## SOURCE RECORDS
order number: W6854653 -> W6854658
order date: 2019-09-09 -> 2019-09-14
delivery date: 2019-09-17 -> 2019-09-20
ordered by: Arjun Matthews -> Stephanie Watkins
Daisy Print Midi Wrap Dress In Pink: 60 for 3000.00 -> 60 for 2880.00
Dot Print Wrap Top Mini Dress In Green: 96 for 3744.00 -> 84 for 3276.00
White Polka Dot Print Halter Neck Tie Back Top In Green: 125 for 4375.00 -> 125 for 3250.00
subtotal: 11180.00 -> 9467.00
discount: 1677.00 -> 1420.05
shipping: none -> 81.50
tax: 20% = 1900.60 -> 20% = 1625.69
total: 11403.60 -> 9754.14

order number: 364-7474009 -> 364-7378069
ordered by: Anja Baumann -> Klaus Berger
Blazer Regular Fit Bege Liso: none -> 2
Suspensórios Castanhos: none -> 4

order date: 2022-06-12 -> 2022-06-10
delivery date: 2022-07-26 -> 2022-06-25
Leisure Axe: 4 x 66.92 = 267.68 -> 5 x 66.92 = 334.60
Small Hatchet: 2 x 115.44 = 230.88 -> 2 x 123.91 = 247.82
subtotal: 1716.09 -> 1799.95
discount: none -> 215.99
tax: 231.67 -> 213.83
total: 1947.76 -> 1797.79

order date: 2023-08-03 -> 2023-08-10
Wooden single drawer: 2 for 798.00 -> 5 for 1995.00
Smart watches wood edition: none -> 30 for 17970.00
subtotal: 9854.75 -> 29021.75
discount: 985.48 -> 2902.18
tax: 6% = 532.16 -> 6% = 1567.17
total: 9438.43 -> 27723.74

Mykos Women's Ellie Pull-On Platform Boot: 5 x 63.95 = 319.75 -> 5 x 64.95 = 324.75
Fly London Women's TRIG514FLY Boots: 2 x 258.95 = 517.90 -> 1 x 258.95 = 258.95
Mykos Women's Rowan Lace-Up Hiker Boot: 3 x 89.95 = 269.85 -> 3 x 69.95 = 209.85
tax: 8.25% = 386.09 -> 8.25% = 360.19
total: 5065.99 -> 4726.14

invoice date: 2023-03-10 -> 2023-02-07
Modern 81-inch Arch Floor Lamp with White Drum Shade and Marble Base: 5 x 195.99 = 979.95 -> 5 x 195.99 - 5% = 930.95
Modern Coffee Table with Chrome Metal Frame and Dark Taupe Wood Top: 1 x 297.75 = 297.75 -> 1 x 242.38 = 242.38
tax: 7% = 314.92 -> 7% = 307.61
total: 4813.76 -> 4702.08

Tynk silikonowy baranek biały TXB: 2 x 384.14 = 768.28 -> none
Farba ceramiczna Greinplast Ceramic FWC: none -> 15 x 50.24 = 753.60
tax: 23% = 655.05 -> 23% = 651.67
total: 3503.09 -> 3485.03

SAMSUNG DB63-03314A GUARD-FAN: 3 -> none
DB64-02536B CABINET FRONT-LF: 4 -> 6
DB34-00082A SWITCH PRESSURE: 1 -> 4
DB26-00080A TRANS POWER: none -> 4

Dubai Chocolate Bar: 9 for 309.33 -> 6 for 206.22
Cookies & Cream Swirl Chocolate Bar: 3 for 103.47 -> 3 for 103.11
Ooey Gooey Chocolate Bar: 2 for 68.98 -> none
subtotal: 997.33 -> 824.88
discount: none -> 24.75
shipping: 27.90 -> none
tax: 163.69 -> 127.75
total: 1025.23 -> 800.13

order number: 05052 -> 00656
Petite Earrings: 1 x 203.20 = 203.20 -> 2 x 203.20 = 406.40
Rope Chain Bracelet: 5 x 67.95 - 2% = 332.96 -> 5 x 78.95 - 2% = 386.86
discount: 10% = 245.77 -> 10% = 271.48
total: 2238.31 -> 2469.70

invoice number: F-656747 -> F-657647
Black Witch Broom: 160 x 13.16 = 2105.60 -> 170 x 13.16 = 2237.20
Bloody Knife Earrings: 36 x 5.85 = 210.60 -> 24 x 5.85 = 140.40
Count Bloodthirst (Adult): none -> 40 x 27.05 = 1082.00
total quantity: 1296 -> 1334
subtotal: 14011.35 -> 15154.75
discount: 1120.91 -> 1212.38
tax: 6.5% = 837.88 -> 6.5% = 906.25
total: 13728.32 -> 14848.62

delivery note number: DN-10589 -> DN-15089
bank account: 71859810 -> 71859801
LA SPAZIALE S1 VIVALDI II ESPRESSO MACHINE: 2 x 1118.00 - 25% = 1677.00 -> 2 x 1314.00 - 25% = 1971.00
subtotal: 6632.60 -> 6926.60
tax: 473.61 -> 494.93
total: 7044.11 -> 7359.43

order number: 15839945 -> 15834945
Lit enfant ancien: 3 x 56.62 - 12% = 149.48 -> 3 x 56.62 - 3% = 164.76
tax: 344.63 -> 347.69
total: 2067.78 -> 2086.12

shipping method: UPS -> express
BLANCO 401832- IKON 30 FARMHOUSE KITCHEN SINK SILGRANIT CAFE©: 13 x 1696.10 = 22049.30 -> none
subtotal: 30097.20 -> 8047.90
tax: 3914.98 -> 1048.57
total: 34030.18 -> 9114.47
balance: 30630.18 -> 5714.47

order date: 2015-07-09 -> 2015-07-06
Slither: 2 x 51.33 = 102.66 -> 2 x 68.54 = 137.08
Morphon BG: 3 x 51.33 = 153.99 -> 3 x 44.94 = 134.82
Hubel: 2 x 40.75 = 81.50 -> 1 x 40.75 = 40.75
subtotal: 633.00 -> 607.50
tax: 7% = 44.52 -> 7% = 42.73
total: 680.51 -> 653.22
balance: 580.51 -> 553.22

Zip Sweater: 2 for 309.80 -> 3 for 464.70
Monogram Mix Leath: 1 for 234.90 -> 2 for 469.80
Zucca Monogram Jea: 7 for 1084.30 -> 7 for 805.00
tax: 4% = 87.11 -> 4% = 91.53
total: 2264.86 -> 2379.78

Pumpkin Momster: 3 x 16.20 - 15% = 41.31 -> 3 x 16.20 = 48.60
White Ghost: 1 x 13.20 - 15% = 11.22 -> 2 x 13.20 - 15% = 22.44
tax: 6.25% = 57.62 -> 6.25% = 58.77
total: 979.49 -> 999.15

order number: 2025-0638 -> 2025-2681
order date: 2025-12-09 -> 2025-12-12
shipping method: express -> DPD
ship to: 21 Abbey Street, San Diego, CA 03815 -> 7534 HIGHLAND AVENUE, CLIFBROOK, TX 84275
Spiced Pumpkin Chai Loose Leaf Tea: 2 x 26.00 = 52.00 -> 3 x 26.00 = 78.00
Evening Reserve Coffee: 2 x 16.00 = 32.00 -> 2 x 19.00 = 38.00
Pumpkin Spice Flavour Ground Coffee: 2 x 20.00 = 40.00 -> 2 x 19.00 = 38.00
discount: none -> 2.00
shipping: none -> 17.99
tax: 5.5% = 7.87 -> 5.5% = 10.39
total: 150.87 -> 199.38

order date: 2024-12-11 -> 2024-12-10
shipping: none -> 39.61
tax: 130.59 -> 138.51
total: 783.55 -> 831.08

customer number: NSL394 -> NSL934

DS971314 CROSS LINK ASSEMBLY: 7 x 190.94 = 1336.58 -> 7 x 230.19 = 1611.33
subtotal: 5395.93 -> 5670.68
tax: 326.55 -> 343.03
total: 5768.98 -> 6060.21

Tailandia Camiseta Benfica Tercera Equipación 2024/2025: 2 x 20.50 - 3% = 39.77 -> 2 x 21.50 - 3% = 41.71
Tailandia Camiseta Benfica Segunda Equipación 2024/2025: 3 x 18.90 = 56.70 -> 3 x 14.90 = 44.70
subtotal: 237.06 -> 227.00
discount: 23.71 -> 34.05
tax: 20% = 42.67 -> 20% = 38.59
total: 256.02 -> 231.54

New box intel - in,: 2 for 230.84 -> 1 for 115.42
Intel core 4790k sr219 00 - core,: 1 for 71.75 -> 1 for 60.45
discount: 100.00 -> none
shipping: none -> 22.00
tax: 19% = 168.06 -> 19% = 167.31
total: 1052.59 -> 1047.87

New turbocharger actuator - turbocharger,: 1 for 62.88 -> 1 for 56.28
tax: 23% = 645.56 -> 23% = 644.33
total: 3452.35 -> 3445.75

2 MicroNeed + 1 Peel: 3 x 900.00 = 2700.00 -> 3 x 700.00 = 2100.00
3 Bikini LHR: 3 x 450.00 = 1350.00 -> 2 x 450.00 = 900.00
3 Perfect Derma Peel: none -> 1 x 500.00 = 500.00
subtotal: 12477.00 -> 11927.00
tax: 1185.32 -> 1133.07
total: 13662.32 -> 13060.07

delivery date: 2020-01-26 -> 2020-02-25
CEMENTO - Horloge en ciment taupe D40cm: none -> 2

## TRY IT
Check the entries above for the word "subtotal" and copy every line where it turns up.

## RESULT OF THE TASK
subtotal: 11180.00 -> 9467.00
subtotal: 1716.09 -> 1799.95
subtotal: 9854.75 -> 29021.75
subtotal: 997.33 -> 824.88
subtotal: 14011.35 -> 15154.75
subtotal: 6632.60 -> 6926.60
subtotal: 30097.20 -> 8047.90
subtotal: 633.00 -> 607.50
subtotal: 5395.93 -> 5670.68
subtotal: 237.06 -> 227.00
subtotal: 12477.00 -> 11927.00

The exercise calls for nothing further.